The Church of the Blessed Sacrament Newbridge celebrates 100 years

On 3rd November, about 120 people gathered for Mass in the Church of the Blessed Sacrament, Newbridge to celebrate the centenary of the laying of the foundation stone of this pretty little church.

The church hasn’t been used for Mass since the mid-1960’s and was sold into private hands in 1971.  The current owners of the Church and Convent, Wayne and Pam Moore, generously opened the church for the celebration of this occasion. With two of their daughters and the willing help of Peter Judge and other locals they transformed the interior into a prayerful worship space for the Mass. The beautiful stained-glass windows provided an artistic meditation on the Eucharist and the centrality of the Blessed Sacrament to our Catholic faith.

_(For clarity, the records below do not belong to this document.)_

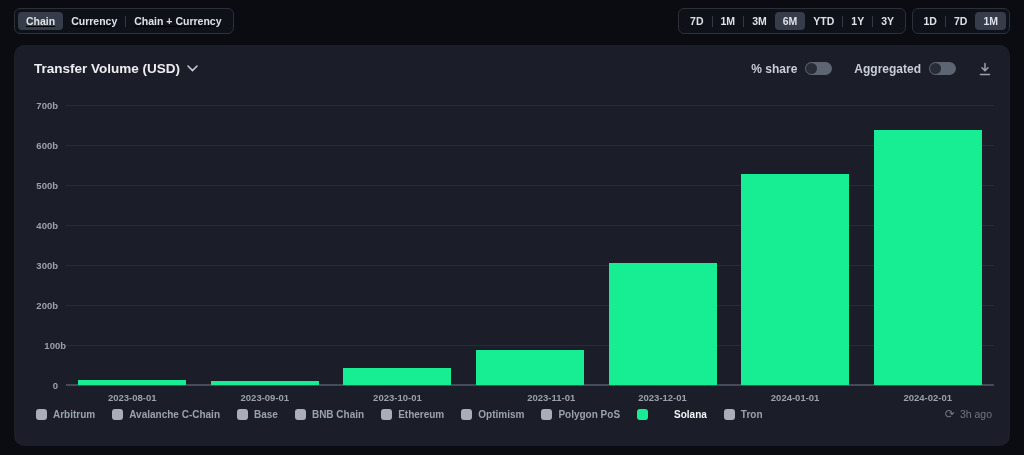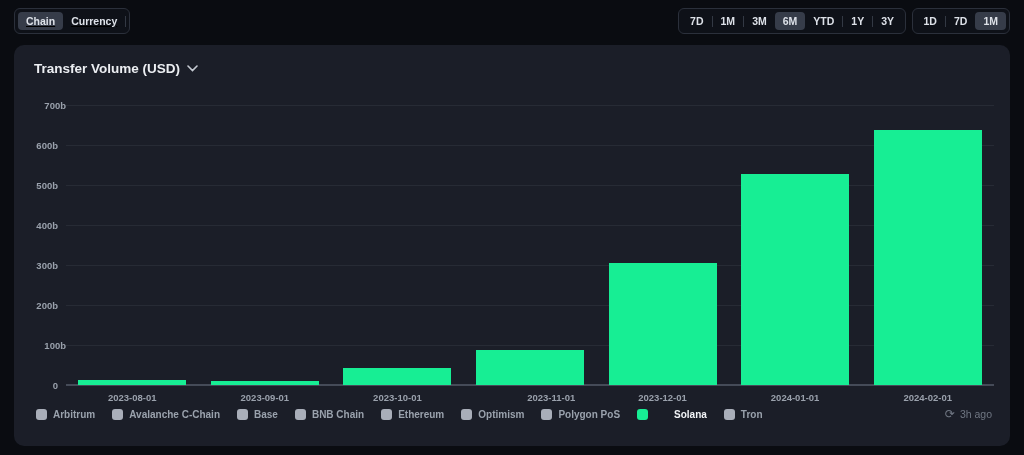--- a/index.html
+++ b/index.html
@@ -93,6 +93,7 @@
     <span class="seg-btn selected">Chain</span>
     <span class="seg-btn">Currency</span>
     <span class="seg-div"></span>
+    <span class="seg-btn">Chain + Currency</span>
   </div>
 <div class="seg-group" id="range-tabs">
     <span class="seg-btn">7D</span>

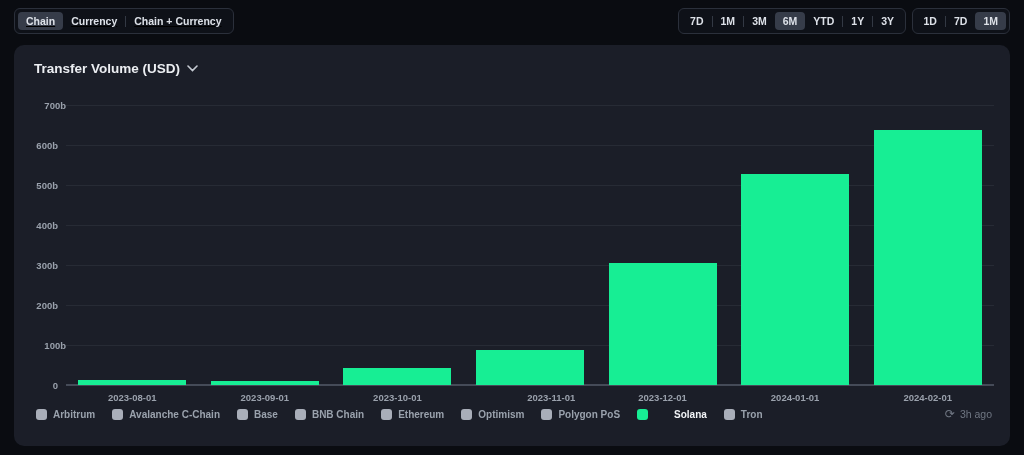--- a/index.html
+++ b/index.html
@@ -124,6 +124,22 @@
           <path d="M1 1l4.5 4.5L10 1" fill="none" stroke="#c6cbd3" stroke-width="1.6" stroke-linecap="round"></path>
         </svg>
     </span>
+    <div class="header-right">
+      <span class="toggle-label">% share</span>
+      <span class="toggle">
+          <span class="knob"></span>
+        </span>
+      <span class="toggle-label">Aggregated</span>
+      <span class="toggle">
+          <span class="knob"></span>
+        </span>
+      <span class="dl-btn">
+        <svg width="14" height="14" viewBox="0 0 14 14">
+          <path d="M7 1.5v7M4 5.8l3 3 3-3" fill="none" stroke="#9aa1ac" stroke-width="1.5" stroke-linecap="round" stroke-linejoin="round"></path>
+          <path d="M2.5 12.5h9" stroke="#9aa1ac" stroke-width="1.5" stroke-linecap="round"></path>
+        </svg>
+      </span>
+    </div>
   </div>
 
   <div id="plot">

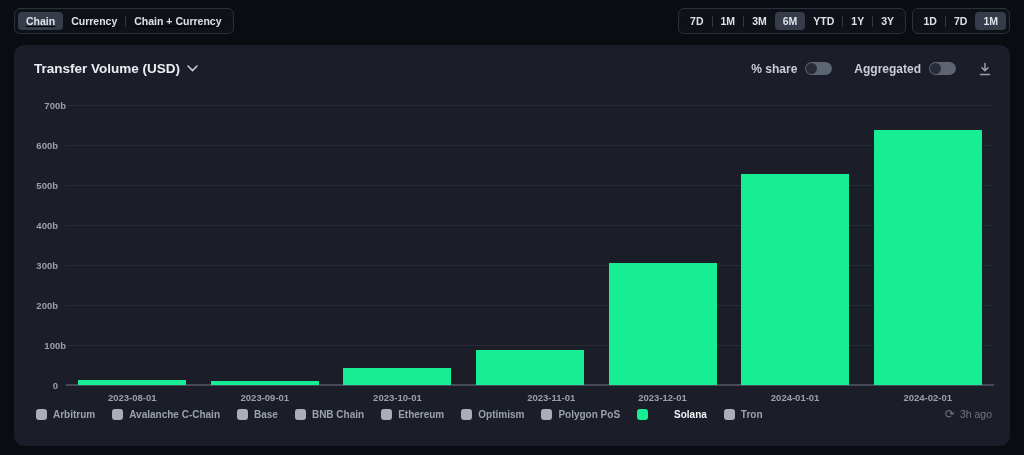--- a/index.html
+++ b/index.html
@@ -158,7 +158,7 @@
       <div class="gridline" style="left: 52px; width: 928px; top: 100px;"></div>
       <div class="ytick" style="left: 2px; top: 96px;">600b</div>
       <div class="gridline" style="left: 52px; width: 928px; top: 60px;"></div>
-      <div class="ytick" style="left: 10px; top: 56px;">700b</div>
+      <div class="ytick" style="left: 2px; top: 56px;">700b</div>
       <div class="bar" style="left: 64.2857px; width: 108px; top: 335.2px; height: 4.8px; background: rgb(23, 238, 148);"></div>
       <div class="xtick" style="left: 52px; width: 132.571px; top: 348px;">2023-08-01</div>
       <div class="bar" style="left: 196.857px; width: 108px; top: 335.6px; height: 4.4px; background: rgb(23, 238, 148);"></div>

Newbridge was part of Rockley Parish in 1919 and the Parish Priest, Fr Francis Augustine Crowe, my great uncle, initiated the building of the church. Bishop William Hayden of Wilcannia-Forbes Diocese blessed the foundation Stone on 30th November 1919. At that time there wasn’t a Bishop of Bathurst as Bishop Dunne had died in the previous August and Bishop O’Farrell was not consecrated until 30th November 1920.  

The church was eventually completed and officially blessed and opened by Bishop O’Farrell on 3rd December 1922. He described it as ‘a splendid monument to the zealous parish priest and the generosity and devotion of the small Catholic community - a red-letter day in the history of Newbridge’.

Father Tim Cahill and I celebrated the Mass and the congregation joined in enthusiastically in the prayers and singing. There were many ex-students from St Joseph’s Convent present on the day representing the day-students and boarders who completed their schooling at the Convent school under the guidance of the Sisters of St Joseph, some of whom were present on the day.  

Many other parishioners from the district attended and there was good representation from the local Newbridge community. It was a great time of catching up with former classmates and friends from long ago.

After the Mass, most of those present adjourned to the Gladstone Hotel and continued to catch up over lunch. In the afternoon, Fr Paul blessed the graves of deceased family members in the Newbridge Cemetery - an annual event always well attended by the locals. No one complained about the rain that fell during the afternoon.

Everyone enjoyed the day - another ‘red-letter day in the history of Newbridge'.